‘Border Commuter’ Students to Face Increased ScrutinyStudents from Mexico who travel across the border regularly to attend college classes in the United States soon will face increased scrutiny unless Congress acts quickly.
The U.S. Immigration and Naturalization Service has said it will begin enforcement of an existing statute that, in effect, would require these so-called border commuter students to obtain regular student visas to attend college. The move is likely to reduce the number of these students, who generally would show only an ID at a border crossing to take part-time classes at colleges in Texas, New Mexico and Arizona.

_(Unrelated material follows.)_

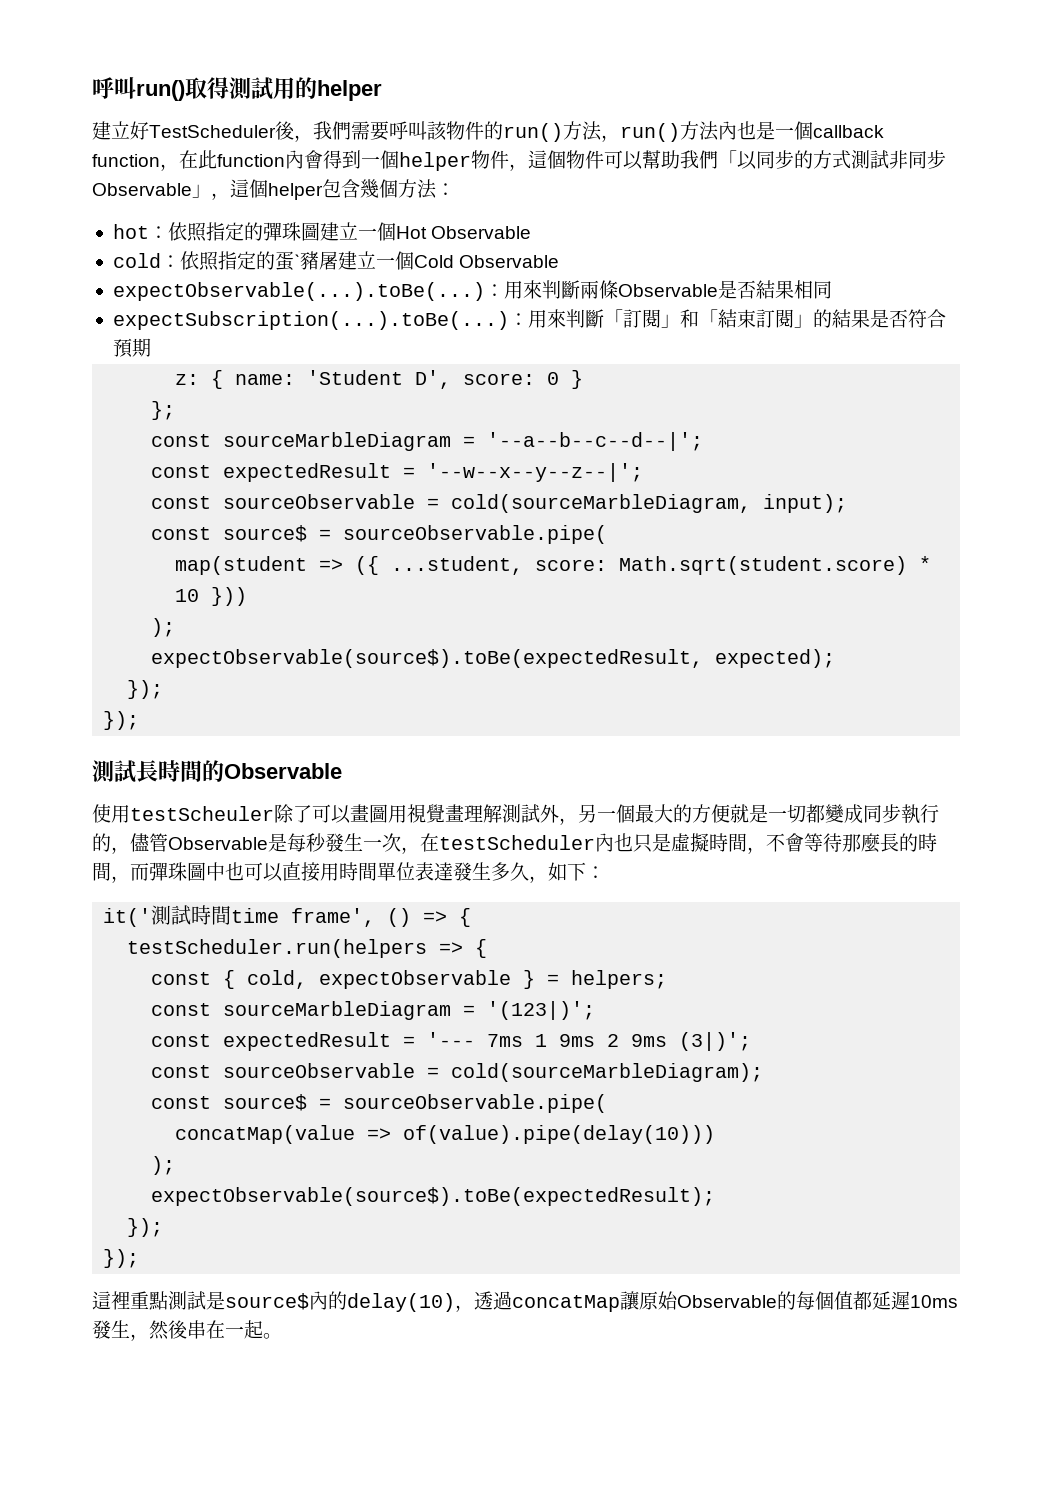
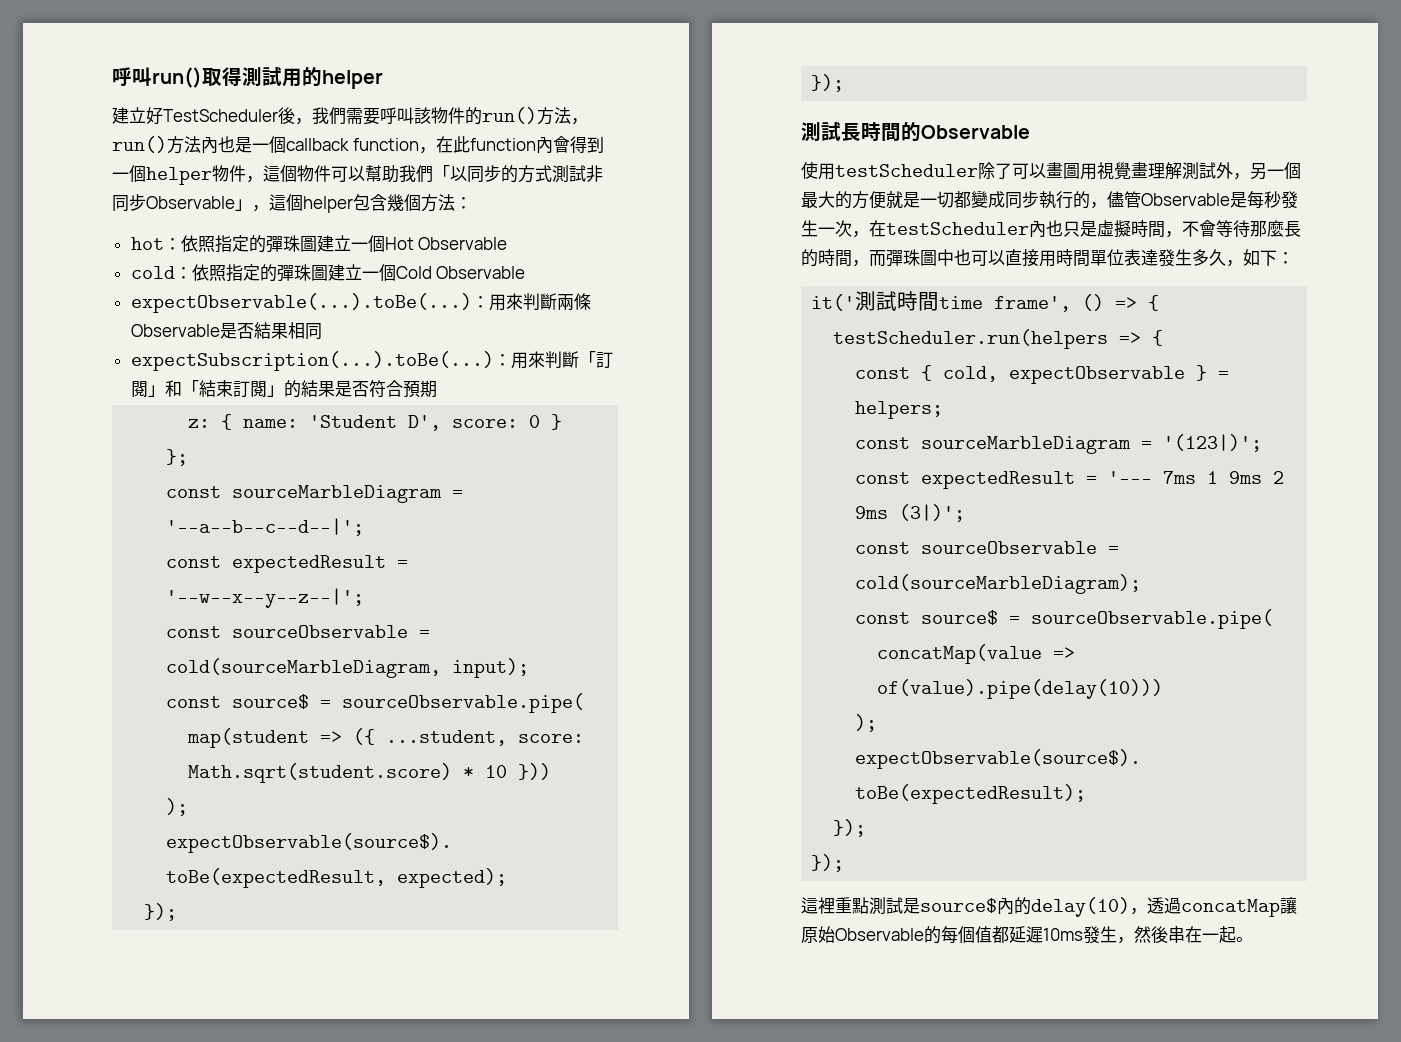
- cold：依照指定的蛋ˋ豬屠建立一個Cold Observable
+ cold：依照指定的彈珠圖建立一個Cold Observable
- 使用testScheuler除了可以畫圖用視覺畫理解測試外，另一個最大的方便就是一切都變成同步執行的，儘管Observable是每秒發生一次，在testScheduler內也只是虛擬時間，不會等待那麼長的時間，而彈珠圖中也可以直接用時間單位表達發生多久，如下：
+ 使用testScheduler除了可以畫圖用視覺畫理解測試外，另一個最大的方便就是一切都變成同步執行的，儘管Observable是每秒發生一次，在testScheduler內也只是虛擬時間，不會等待那麼長的時間，而彈珠圖中也可以直接用時間單位表達發生多久，如下：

Some members of Congress are seeking emergency legislation to remedy the problem, saying that U.S. immigration law lacks appropriate rules to deal with these border commuter students. But such bills are not likely to gain approval before the INS begins enforcing existing law at the start of the fall semester.
To attend classes under the new enforcement system, border commuters would have to apply for visas that require full-time college attendance, which is not practical since many commuters work in Mexico during the day and take one or two classes in the evening.
Students who commute from Canada for part-time U.S. study also would be affected by the new enforcement policy.
“Even in light of 9/11, it caught people off guard,” says Chuck Hoyack, dean of the Douglas campus of Cochise College in Arizona. Under the new enforcement approach, he says, “you can cross the border to go to the grocery store or to visit relatives but not to take a class.”
Traditionally, 200 to 250 Mexican residents a year have attended classes at Cochise, which enrolls about 1,500 students overall, he says. With the new INS ruling, Douglas has suspended its evening English as a Second Language program after recommending that students from Mexico not attend for fear that they would face immigration penalties.
Congress would like to remedy the problem by creating a new visa category for these border commuters. Legislation from Rep. Jim Kolbe, R-Ariz. and Sen. Kay Bailey Hutchison, R-Texas, would create a new category — F-3 and M-3 visas — for border commuters. The F-3 would go to students in academic programs and the M-3 would focus on vocational programs.
Most foreign students who come to the United States generally obtain an F-1 visa for academic work or an M-1 visa for vocational study. But to qualify for these visas, students must take at least 12 hours of coursework on a degree track, and they also must document that they can pay for tuition and room and board.
“I agree with the INS that we need to tighten up enforcement of our immigration laws,” says Sen. Carl Levin, D-Mich., a bill co-sponsor. “However, achieving this goal does not mean that we have to prohibit all part-time commuter students from attending classes at schools in the United States.”